Rapat dipimpin oleh Kepala Bappeda Parepare Zulkarnaen Nasrun, didampingi Kepala Bidang Perencanaan SDM dan Sosbud Bappeda Syarifullah, diikuti oleh Kepala Bidang Dinas Tenaga Kerja Parepare, Kepala Cabang BPJS Ketenagakerjaan Parepare, serta para SKPD dan stakeholder terkait di ruang rapat Bappeda, Jumat, 28 Februari 2025.
Kepala Bappeda Zulkarnaen dalam rapat mengungkapkan, Visi Wali Kota dan Wakil Wali Kota Parepare, Tasming Hamid-Hermanto adalah menjadikan Parepare Kota Terbaik Sejahtera dan Maju.
Visi itu secara operasional telah dijabarkan dalam 18 program unggulan yang salah satunya adalah program gratis BPJS Kesehatan dan BPJS Ketenagakerjaan.
“Dari 18 program unggulan ini beberapa di antaranya akan diimplementasikan tahun 2025 termasuk Asuransi Pekerja Rentan. Program Asuransi bagi Pekerja Rentan telah dimulai sejak 2024 dengan jumlah peserta sekitar 783 orang. Dan untuk tahun 2025 rencananya jumlah peserta akan ditingkatkan,” ungkap Zulkarnaen.

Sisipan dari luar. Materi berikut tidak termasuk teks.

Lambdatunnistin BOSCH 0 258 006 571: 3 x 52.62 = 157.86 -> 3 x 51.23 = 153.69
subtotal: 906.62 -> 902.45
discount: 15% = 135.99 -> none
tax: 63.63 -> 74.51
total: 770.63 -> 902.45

Dinas Tenaga Kerja Parepare bekerja sama dengan BPJS Ketenagakerjaan telah melakukan verifikasi terhadap data kemiskinan ekstrem 2024 yakni sebanyak 793 orang, dan ditemukan hanya sekitar 495 orang yang memenuhi syarat untuk diasuransikan. Jumlah ini masih jauh dari target yang direncanakan.
“Karena itu rapat koordinasi ini penting untuk mendiskusikan alternatif-alternatif lain untuk memenuhi target kepesertaan Asuransi Ketenagakerjaan 2025. Salah satu alternatif yang dapat dilakukan adalah melakukan verifikasi dan validasi terhadap data P3KE 2024 yang dikeluarkan oleh Kemenko PMK,” kata Zulkarnaen.
Zulkarnaen berharap, verifikasi dan validasi ini dapat terlaksana dengan baik jika ada kerja sama kolaborasi antara Bappeda, Disnaker, BPJS Ketenagakerjaan, dan terutama para Lurah.